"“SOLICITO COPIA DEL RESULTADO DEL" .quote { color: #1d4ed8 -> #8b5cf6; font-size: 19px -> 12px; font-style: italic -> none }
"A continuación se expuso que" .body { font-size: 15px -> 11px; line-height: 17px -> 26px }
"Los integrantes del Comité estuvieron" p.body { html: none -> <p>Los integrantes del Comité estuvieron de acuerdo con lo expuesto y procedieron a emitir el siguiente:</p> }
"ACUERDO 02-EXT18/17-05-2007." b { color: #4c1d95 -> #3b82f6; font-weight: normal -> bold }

==

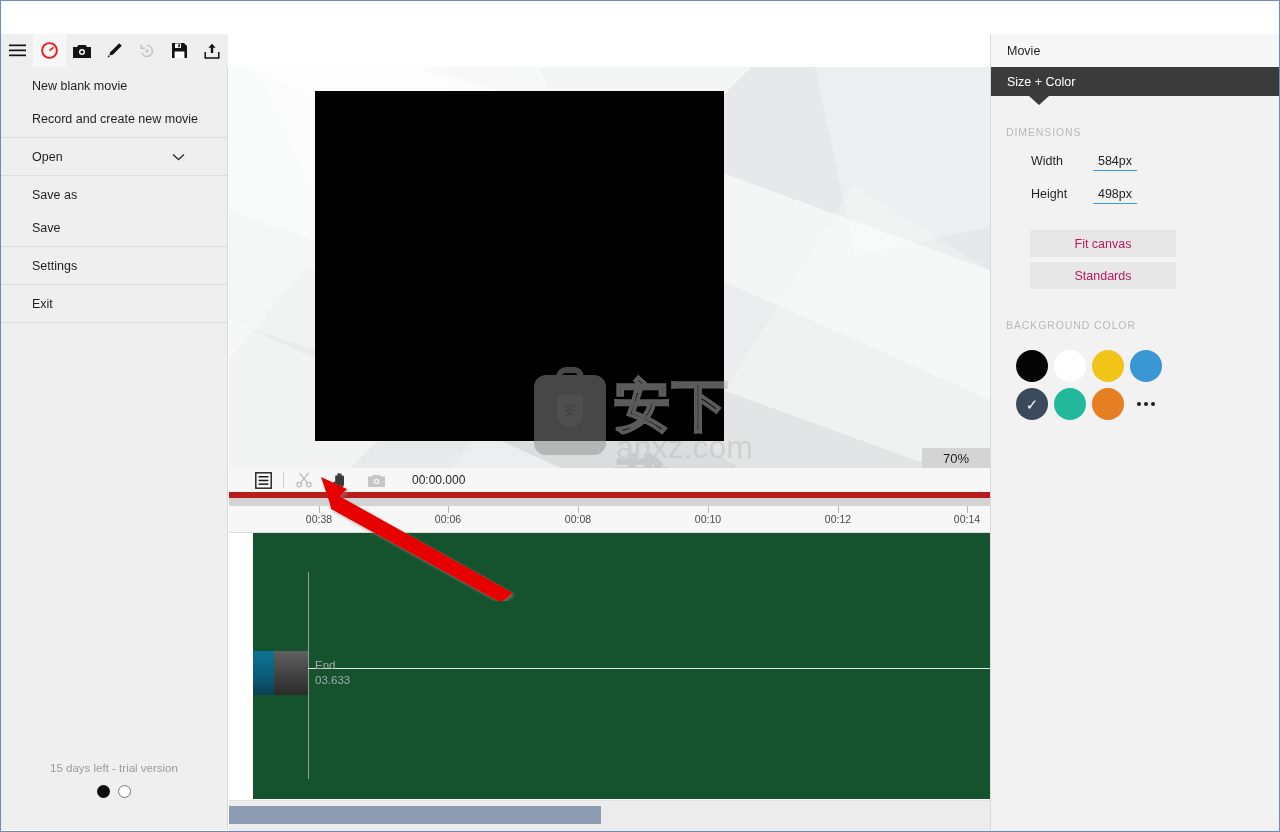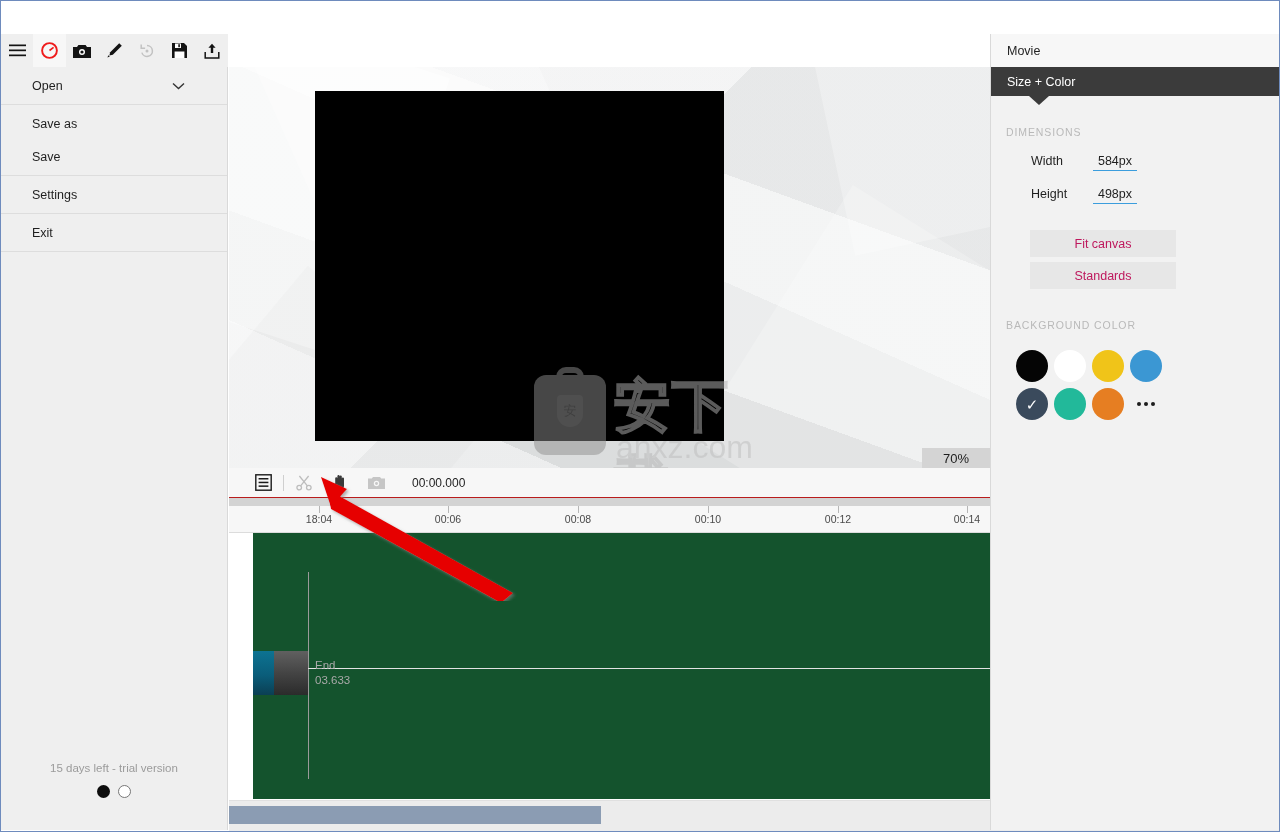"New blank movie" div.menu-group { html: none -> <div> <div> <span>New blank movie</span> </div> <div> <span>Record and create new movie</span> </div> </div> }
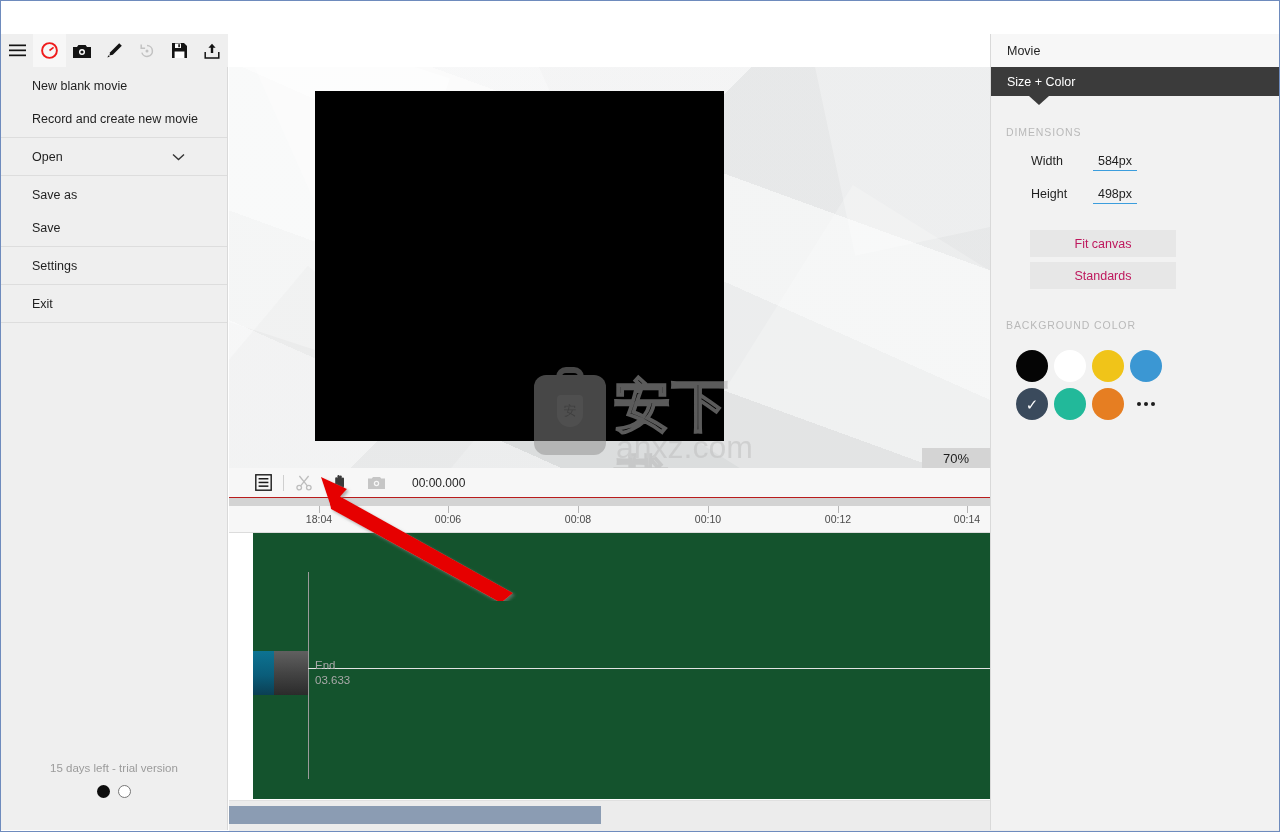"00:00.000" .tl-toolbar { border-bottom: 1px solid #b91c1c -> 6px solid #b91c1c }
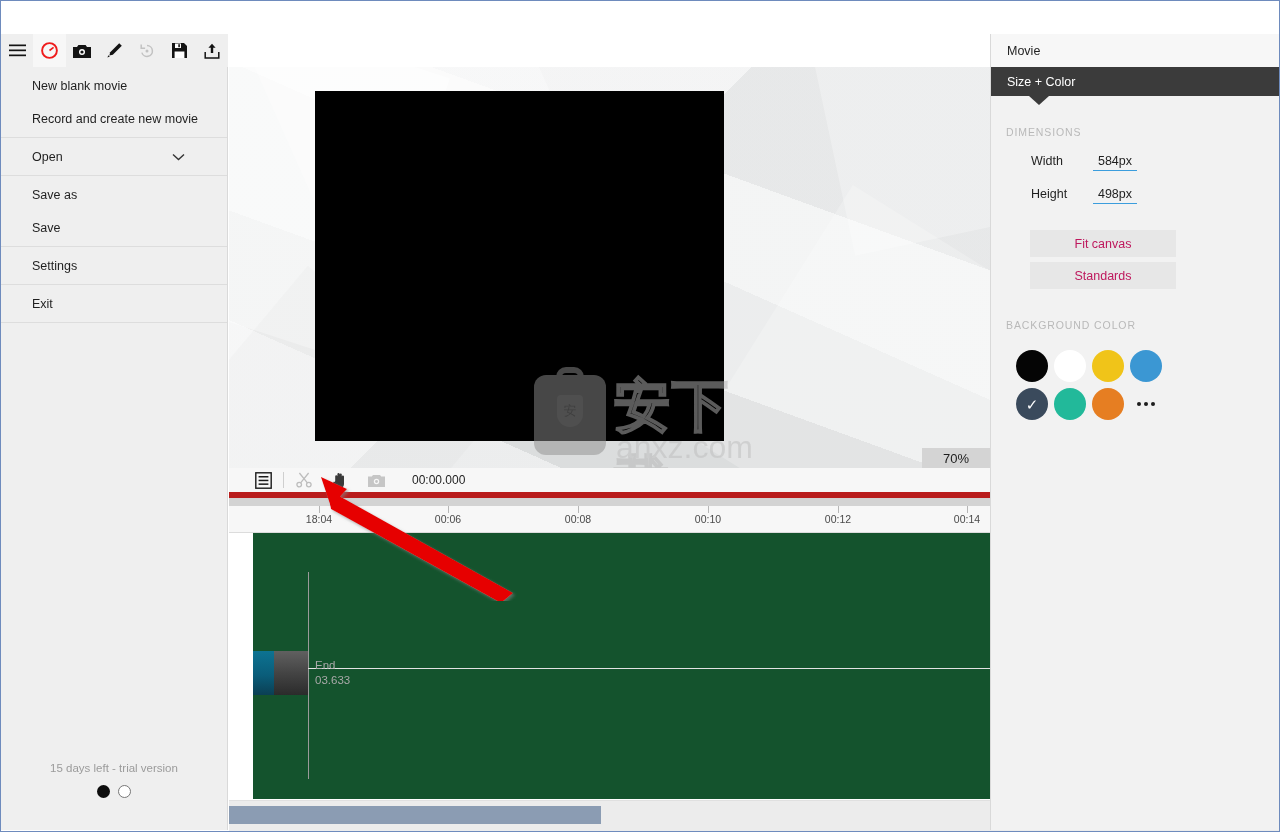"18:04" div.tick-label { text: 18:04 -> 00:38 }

◆ **What this task involves**
In the entries above, find the line holding "COPIA DEL RESULTADO" and the line holding "color: #4c1d95 ->", then retype exactly those two lines and every line between them, and nothing else.

◆ **The completed task**
"“SOLICITO COPIA DEL RESULTADO DEL" .quote { color: #1d4ed8 -> #8b5cf6; font-size: 19px -> 12px; font-style: italic -> none }
"A continuación se expuso que" .body { font-size: 15px -> 11px; line-height: 17px -> 26px }
"Los integrantes del Comité estuvieron" p.body { html: none -> <p>Los integrantes del Comité estuvieron de acuerdo con lo expuesto y procedieron a emitir el siguiente:</p> }
"ACUERDO 02-EXT18/17-05-2007." b { color: #4c1d95 -> #3b82f6; font-weight: normal -> bold }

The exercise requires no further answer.